(Stored records)
Start of Block
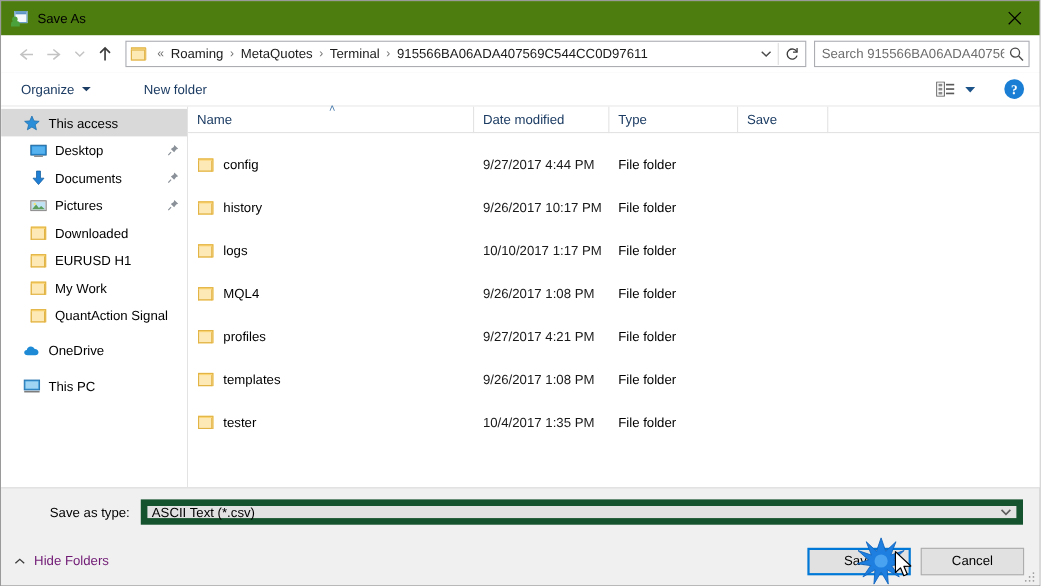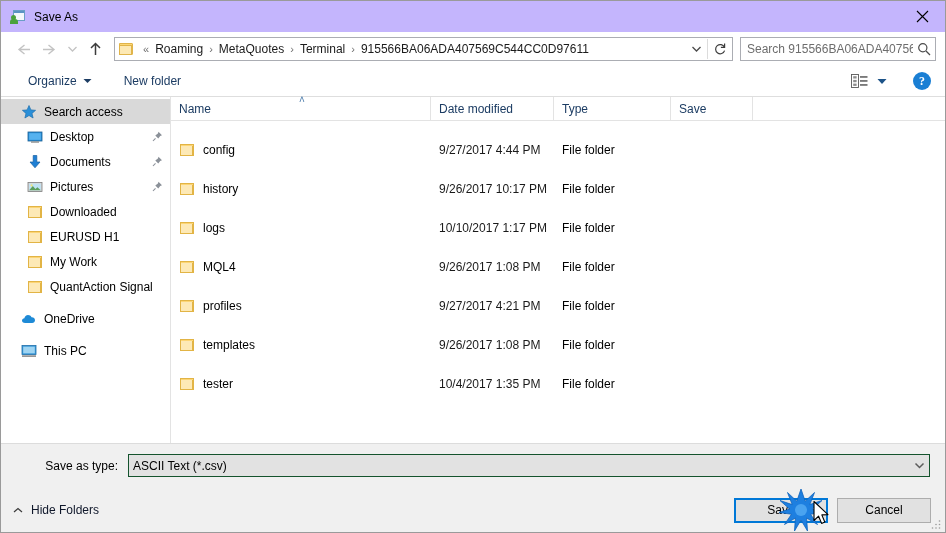"Save As" .titlebar { background: #c4b5fd -> #4d7c0f }
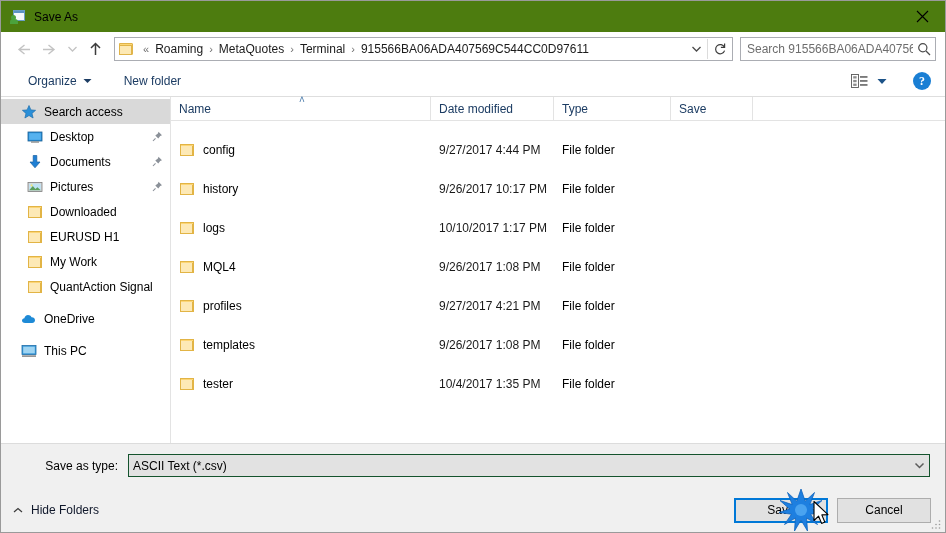"Organize" .tb-item { margin-left: 9px -> none }
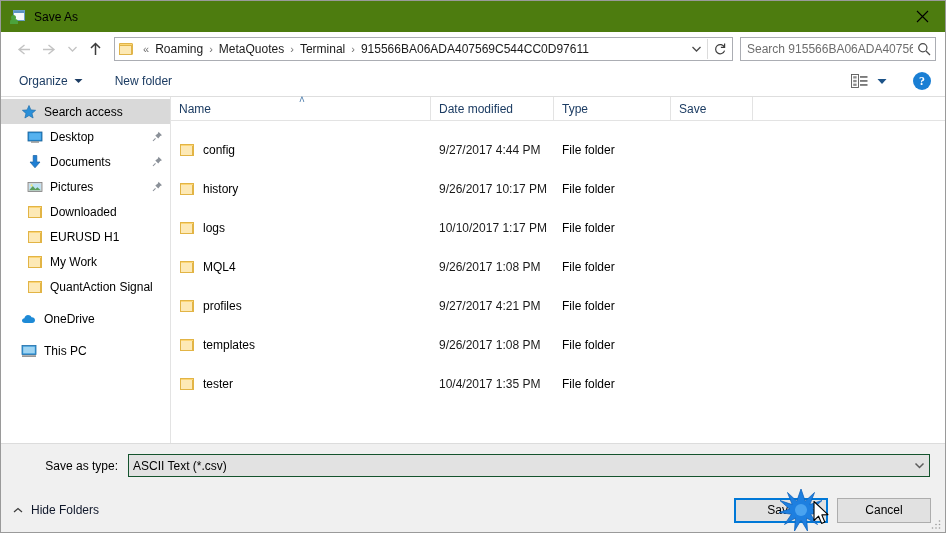"New folder" div.tb-item { margin-left: 16px -> 32px }
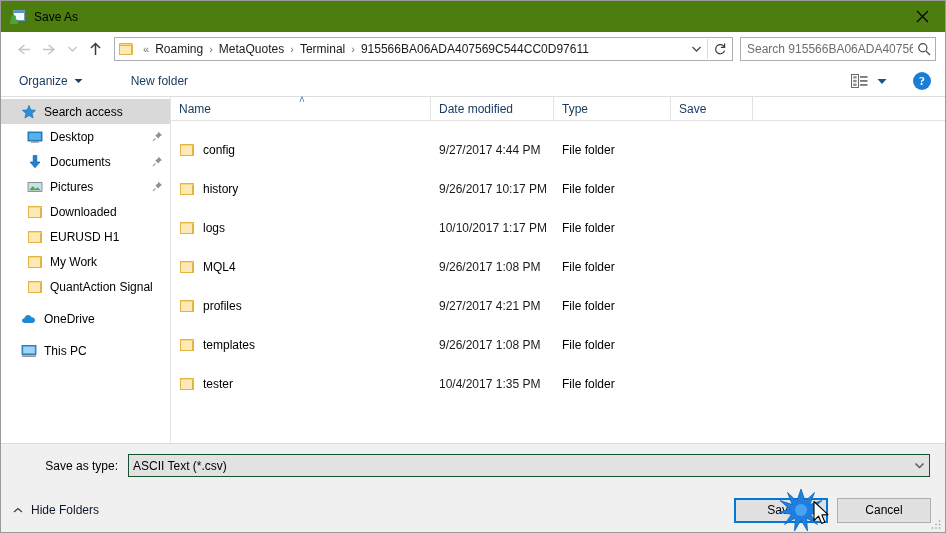"Search access" span.side-label { text: Search -> This }
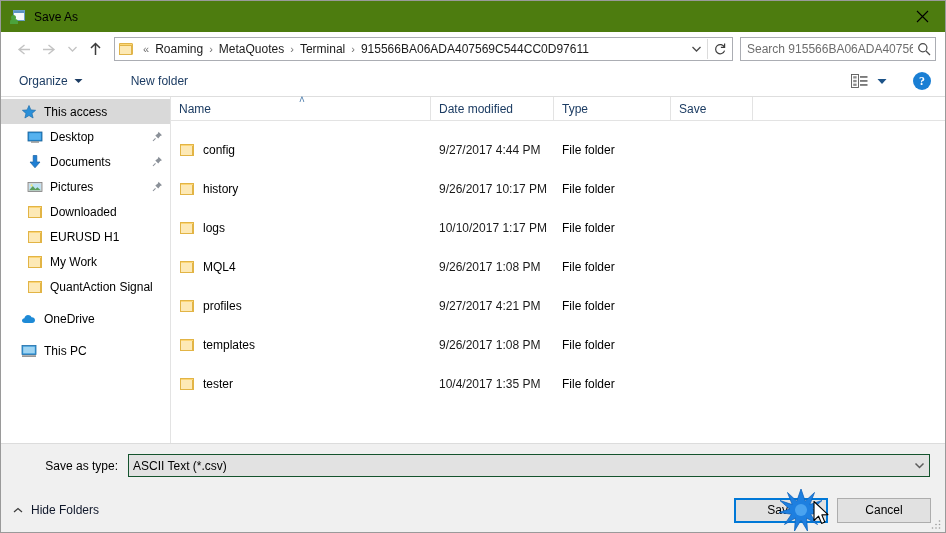"ASCII Text (*.csv)" .combo.filetype { border: 1px solid #14532d -> 6px solid #14532d }
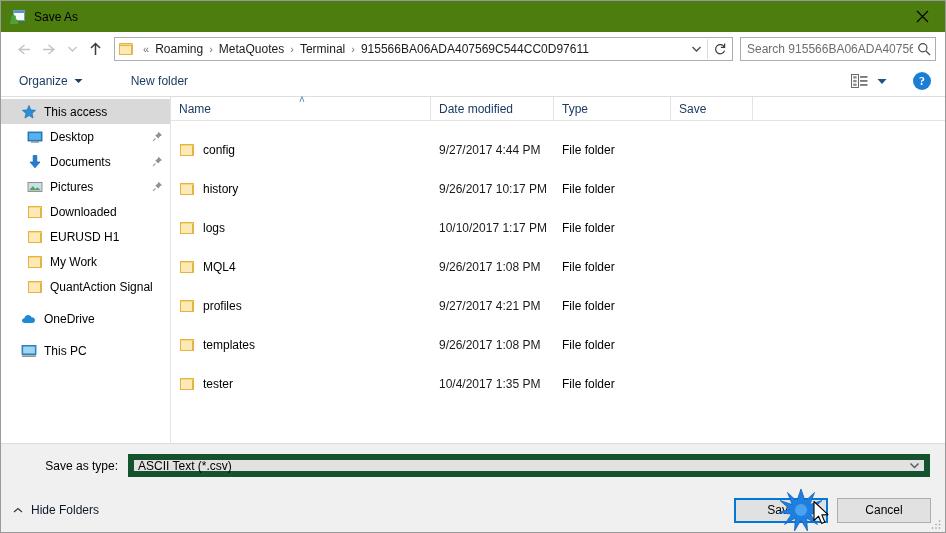"Hide Folders" .hide-folders { color: #0f172a -> #701a75 }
End of Block
Set down exactly the lines running from the beginning of the entries above to the line that contains "text: Search ->", including both, and leave out pictures.

"Save As" .titlebar { background: #c4b5fd -> #4d7c0f }
"Organize" .tb-item { margin-left: 9px -> none }
"New folder" div.tb-item { margin-left: 16px -> 32px }
"Search access" span.side-label { text: Search -> This }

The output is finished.